The axiom in ASCVD science supports circulating monocytes as a cellular hallmark of atherosclerosis.2 A major subset (80–90%) of circulating monocytes are classical (CD14+CD16-) monocytes. While non-classical (CD14variable CD16++) and intermediate (CD14+CD16+) monocytes, constituting 10–20% of circulating monocytes, are attuned towards vascular patrolling and are pro-atherogenic. These pro-atherogenic (CD16+CD14variable) monocyte subpopulations are two times higher in patients with lupus.2 Previous work highlighted a correlation between pro-atherogenic (CD16+CD14variable) monocytes and endothelial dysfunction and plaque destabilisation in lupus and patients with stable coronary artery disease.2 4 Similar associations remain underexplored in patients with LN, who have the greatest need for early identification of vascular disease. Additionally, associations between renal vascular (renal ASCL) changes and monocyte subpopulations need to be examined in LN.
To examine the associations between circulating monocyte subpopulations and renal ASCL, we collected blood samples from 26 patients undergoing a kidney biopsy to confirm LN diagnosis or flare. We used standard gating technique for flow cytometry to quantify monocyte subpopulations in blood: classical (CD16- CD14+), non-classical (CD16++CD14variable) and intermediate (CD16+CD14+). We re-read all kidney biopsy slides using Banff criteria to grade renal ASCL as percent luminal area narrowing of renal arteries, and abstracted LN chronicity and activity indices from LN reports. We abstracted sociodemographics and PREVENT ASCVD risk factors (age, sex, zip code, kidney function, lipids, blood pressure, HgbA1c, urine protein creatinine ratio, lipid-lowering therapies, antihypertensives)5 and LN medications (hydroxychloroquine, prednisone, immunosuppressants). A 10-year PREVENT ASCVD risk score was calculated for each patient. Spearman’s rank correlation analysis was performed to test correlations between the proportion of monocyte subpopulations and continuous renal ASCL in all patients and two subgroups (incident LN, LN flare). Next, using linear regression modelling, we tested the associations between monocyte subpopulation proportions and continuous renal ASCL, controlling for other variables. Finally, to estimate area-under-the-curve (AUC) for predicting moderate-severe renal ASCL (>25% luminal narrowing), we compared logistic regression models including 10-year PREVENT ASCVD risk score alone and with monocyte subpopulations. A sensitivity analysis using a composite outcome variable, including an ASCVD event (eg, angina, stroke, coronary artery disease) or moderate-severe renal arteriosclerosis (>25%), was performed to re-estimate AUC.

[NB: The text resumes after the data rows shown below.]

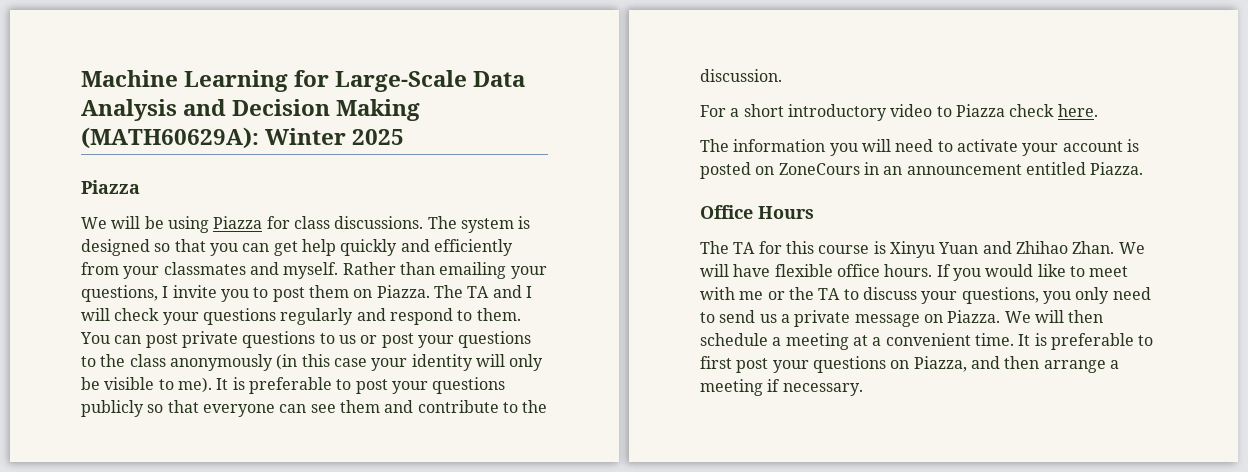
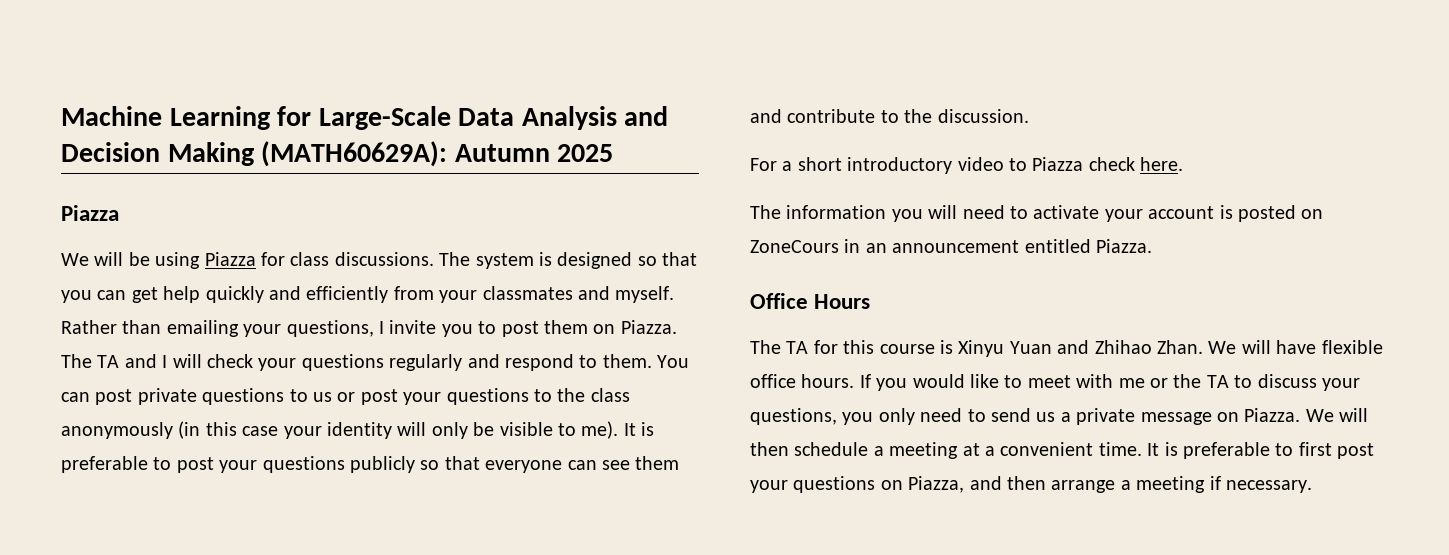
- Machine Learning for Large-Scale Data Analysis and Decision Making (MATH60629A): Winter 2025
+ Machine Learning for Large-Scale Data Analysis and Decision Making (MATH60629A): Autumn 2025

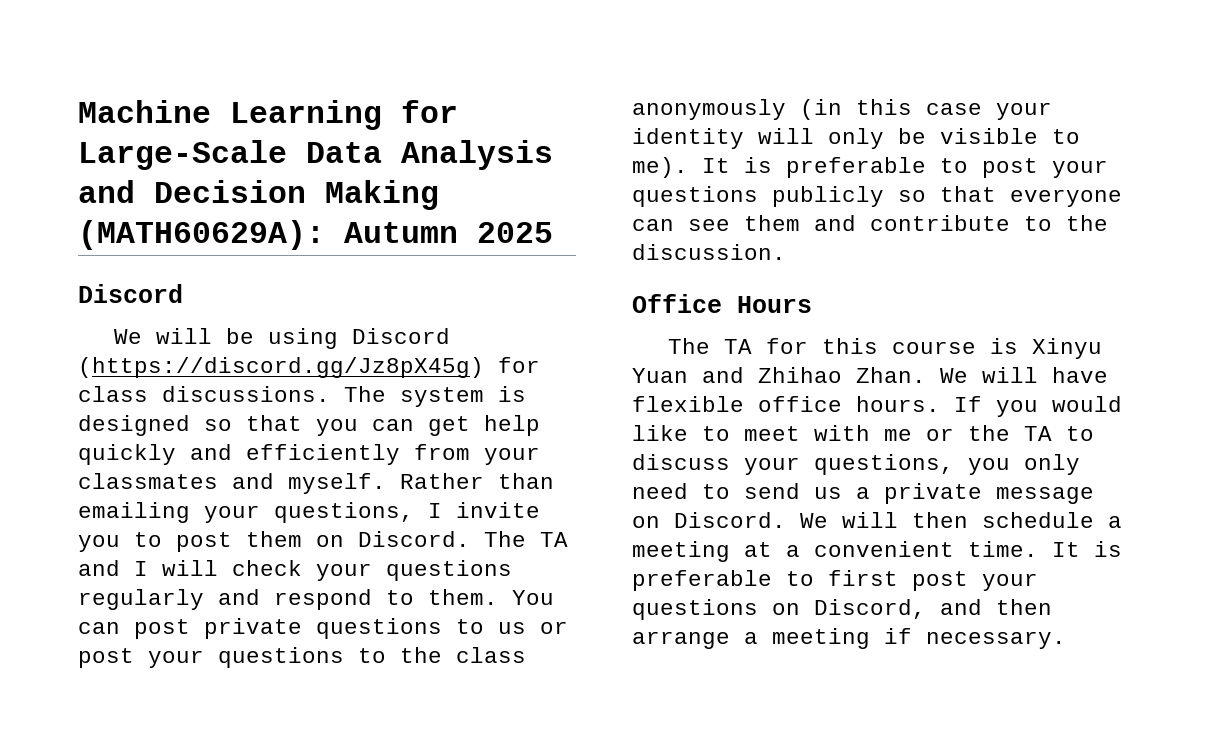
  Machine Learning for Large-Scale Data Analysis and Decision Making (MATH60629A): Autumn 2025
- Piazza
+ Discord
- We will be using Piazza for class discussions.
+ We will be using Discord (https://discord.gg/Jz8pX45g) for class discussions.
- Rather than emailing your questions, I invite you to post them on Piazza.
+ Rather than emailing your questions, I invite you to post them on Discord.
- For a short introductory video to Piazza check here.
- The information you will need to activate your account is posted on ZoneCours in an announcement entitled Piazza.
- If you would like to meet with me or the TA to discuss your questions, you only need to send us a private message on Piazza.
+ If you would like to meet with me or the TA to discuss your questions, you only need to send us a private message on Discord.
- It is preferable to first post your questions on Piazza, and then arrange a meeting if necessary.
+ It is preferable to first post your questions on Discord, and then arrange a meeting if necessary.

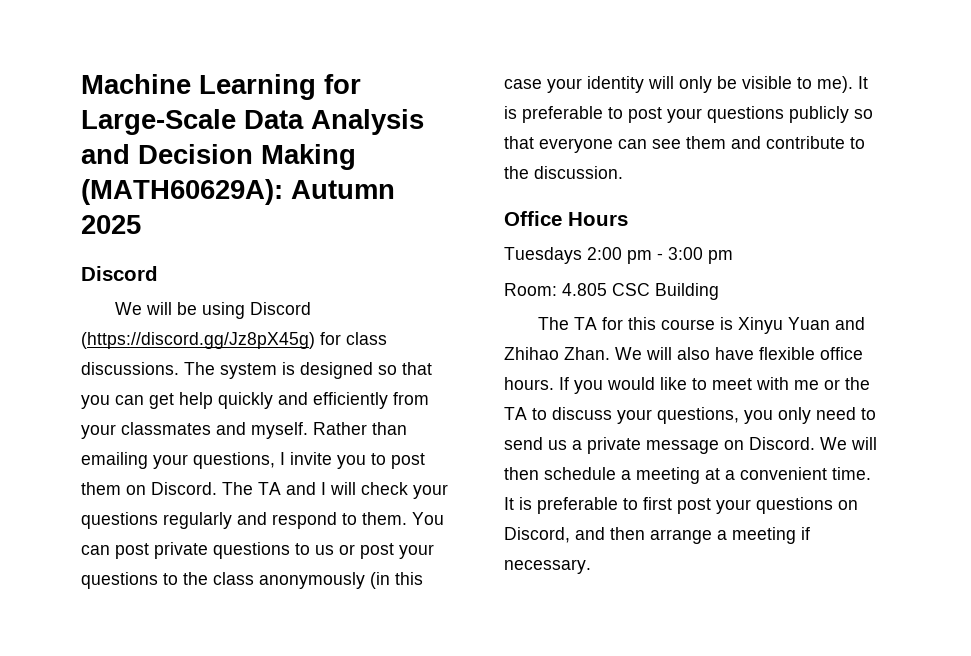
+ Tuesdays 2:00 pm - 3:00 pm
+ Room: 4.805 CSC Building
- We will have flexible office hours.
+ We will also have flexible office hours.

Among 26 patients recruited over 18 months, 9 had incident LN and 17 had a renal flare. Mean age was 38±15, 81% were female, 62% were of White race and 27% were of Asian race (online supplemental table 1). Mean (SD) counts (cells/μL) for classical, intermediate and non-classical monocytes were 340 (430), 104 (110) and 24 (36), respectively. Mean renal ASCL was 16±17%; 27% had moderate-severe renal ASCL (>25%).
In the full cohort (n=26), a positive correlation was noted between the proportion of intermediate (CD16+CD14+) monocytes and continuous renal ASCL (Cor=0.56, 95% CIs=0.22 to 0.78, p value 0.003, figure 1A). While a moderately negative correlation was noted between classical (CD16- CD14+) monocytes and renal ASCL (Cor=−0.41, 95% CIs −0.04 to –0.69, p value 0.04, figure 1A), and no correlation was noted between non-classical monocytes and renal ASCL (Cor=0.28, p value 0.161, figure 1A). Additionally, mean (SD) intermediate monocyte count was higher by 130 (91) in patients with renal ASCL >25% vs ≤25% (figure 1B).
In the full cohort, a strong linear positive association was noted between continuous renal ASCL and intermediate monocyte proportions: 1% increase in the intermediate monocyte proportion was associated with 0.61% increase in renal ASCL (online supplemental table 2). Given the small sample size, we performed sequential linear regression modelling, even in reduced models with limited covariables, 1% increase in the intermediate monocyte proportion was associated with 0.58–0.61% increase in renal ASCL (online supplemental table 3). Using logistic regression, we noted that every 1% increase in the intermediate monocyte proportion was associated with 1.1-fold higher odds of renal ASCL >25% after adjusting for PREVENT ASCVD scores (online supplemental file 2). After adding the proportion of intermediate monocytes to PREVENT ASCVD scores, the AUC for predicting renal ASCL >25% increased from 0.58 (95% CIs 0.35 to 0.81) to 0.85 (95% CIs 0.63 to 1.0) (figure 1C). Cross-validating using a 50–50 spilt revealed an even higher AUC of 0.93 (95% CIs 0.76 to 1.0) of the model including intermediate monocyte proportions. Lastly, in our sensitivity analysis including ASCVD events or moderate-severe ASCL, AUC improved from 56% to 74% after including intermediate monocytes with PREVENT scores (online supplemental table 4).
Given the exploratory nature of the study and limited sample size, we do acknowledge limitations. First, we cannot draw strong conclusions and establish causal links. Thus, our findings need to be validated in larger LN cohorts. Second, this cross-sectional study did not examine change in circulating intermediate monocytes over time with therapy, which will be assessed in a future study. Finally, only two ASCVD events occurred in our cohort; future studies will examine associations between intermediate monocytes and ASCVD events over time.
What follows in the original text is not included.